» Task to carry out:
Pull out every line from the line containing "SMOKED SALMON, CREAMY" through the end of the material, both ends included, and reproduce it exactly. Keep pictures out.
(Information begins)
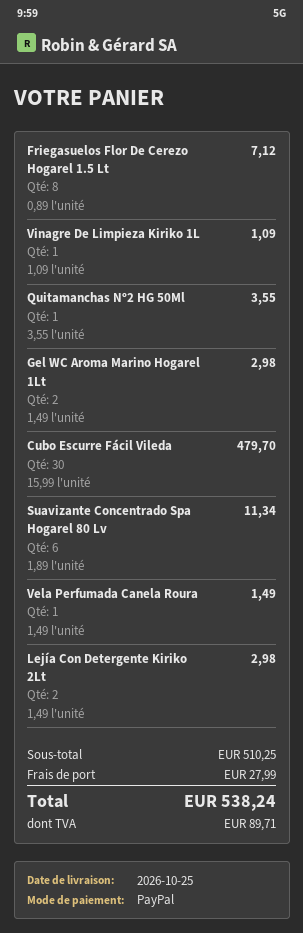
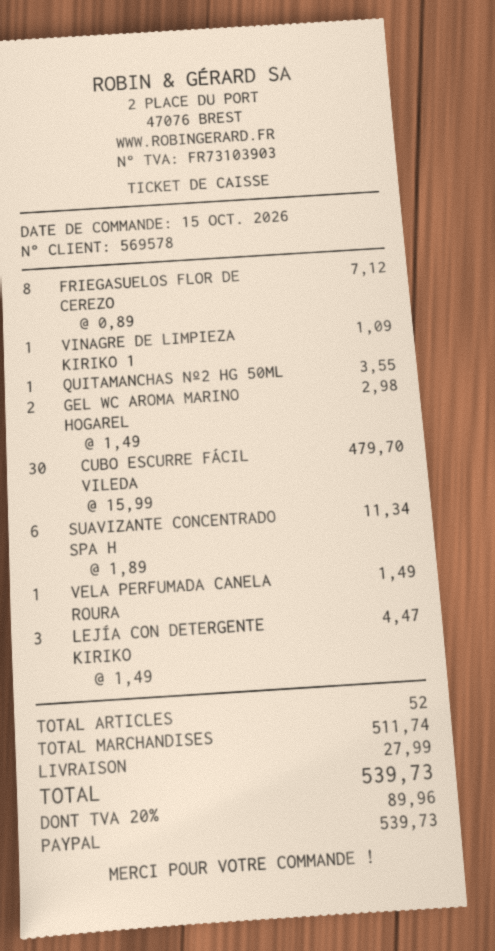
Lejía Con Detergente Kiriko 2Lt: 2 x 1.49 = 2.98 -> 3 x 1.49 = 4.47
subtotal: 510.25 -> 511.74
tax: 89.71 -> 89.96
total: 538.24 -> 539.73

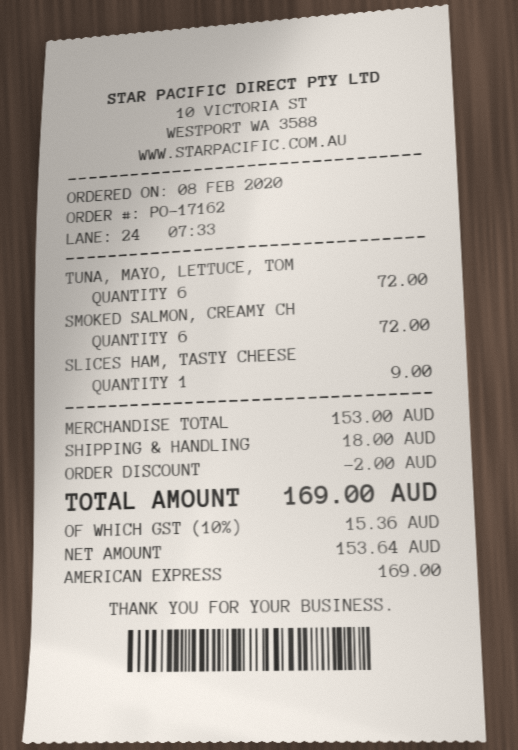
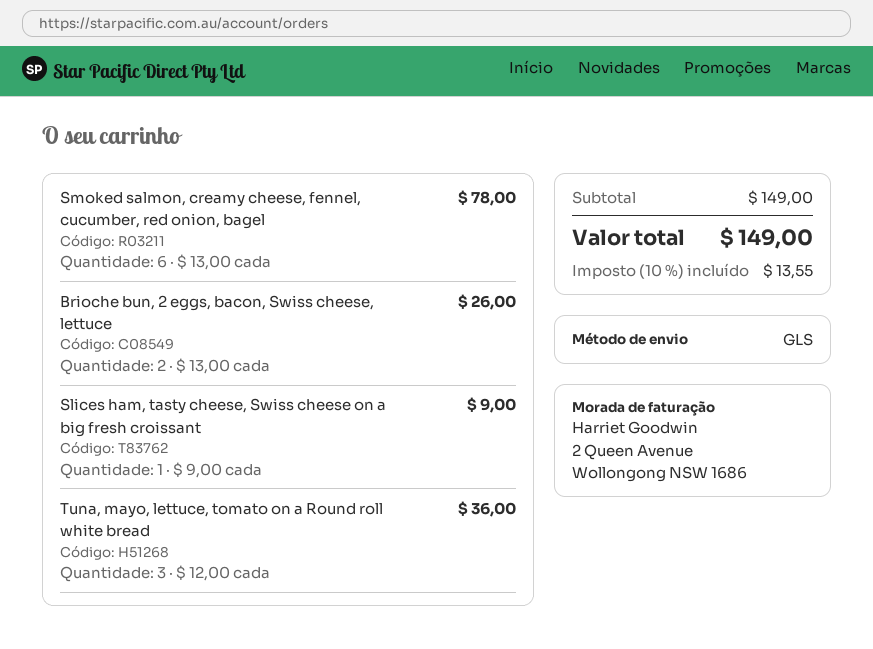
TUNA, MAYO, LETTUCE, TOM: 6 for 72.00 -> 3 for 36.00
SMOKED SALMON, CREAMY CH: 6 for 72.00 -> 6 for 78.00
Brioche bun, 2 eggs, bacon, Swiss cheese, lettuce: none -> 2 for 26.00
subtotal: 153.00 -> 149.00
discount: 2.00 -> none
shipping: 18.00 -> none
tax: 10% = 15.36 -> 10% = 13.55
total: 169.00 -> 149.00

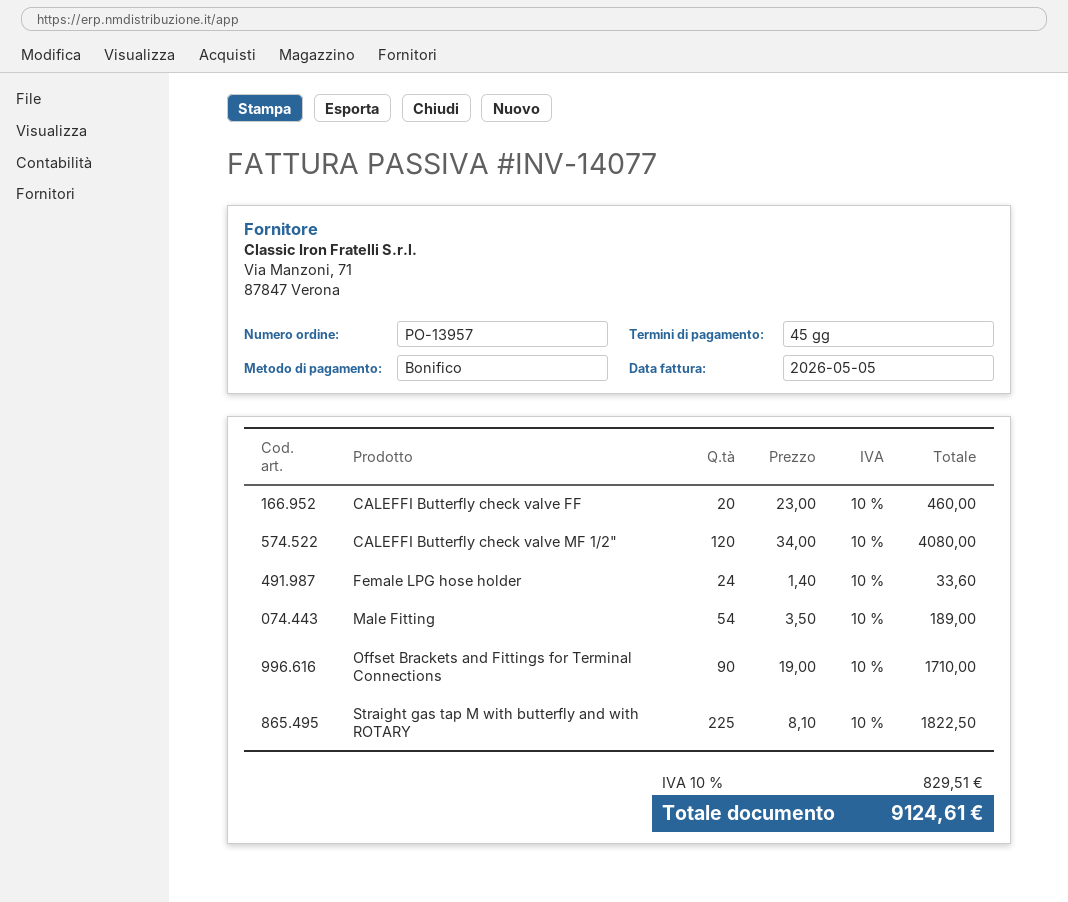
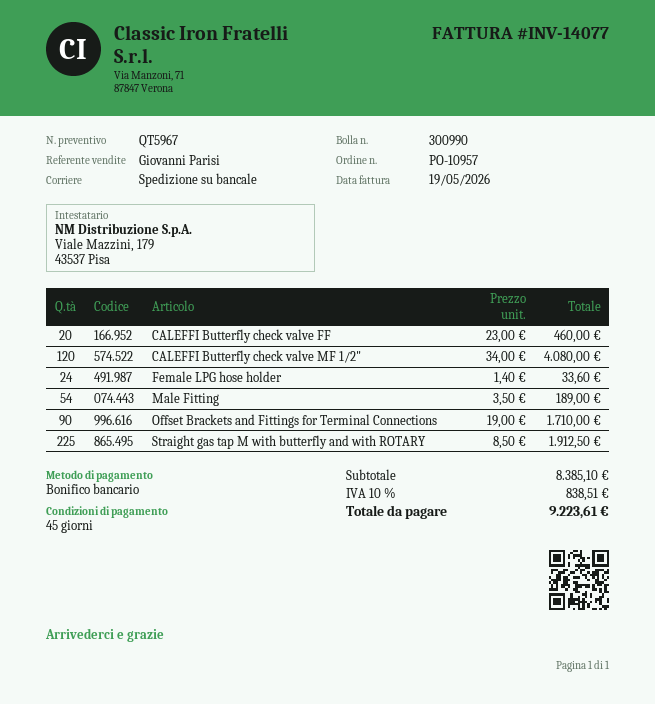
order number: PO-13957 -> PO-10957
invoice date: 2026-05-05 -> 2026-05-19
Straight gas tap M with butterfly and with ROTARY: 225 x 8.10 = 1822.50 -> 225 x 8.50 = 1912.50
tax: 10% = 829.51 -> 10% = 838.51
total: 9124.61 -> 9223.61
(Information ends)
» Reply:
SMOKED SALMON, CREAMY CH: 6 for 72.00 -> 6 for 78.00
Brioche bun, 2 eggs, bacon, Swiss cheese, lettuce: none -> 2 for 26.00
subtotal: 153.00 -> 149.00
discount: 2.00 -> none
shipping: 18.00 -> none
tax: 10% = 15.36 -> 10% = 13.55
total: 169.00 -> 149.00

order number: PO-13957 -> PO-10957
invoice date: 2026-05-05 -> 2026-05-19
Straight gas tap M with butterfly and with ROTARY: 225 x 8.10 = 1822.50 -> 225 x 8.50 = 1912.50
tax: 10% = 829.51 -> 10% = 838.51
total: 9124.61 -> 9223.61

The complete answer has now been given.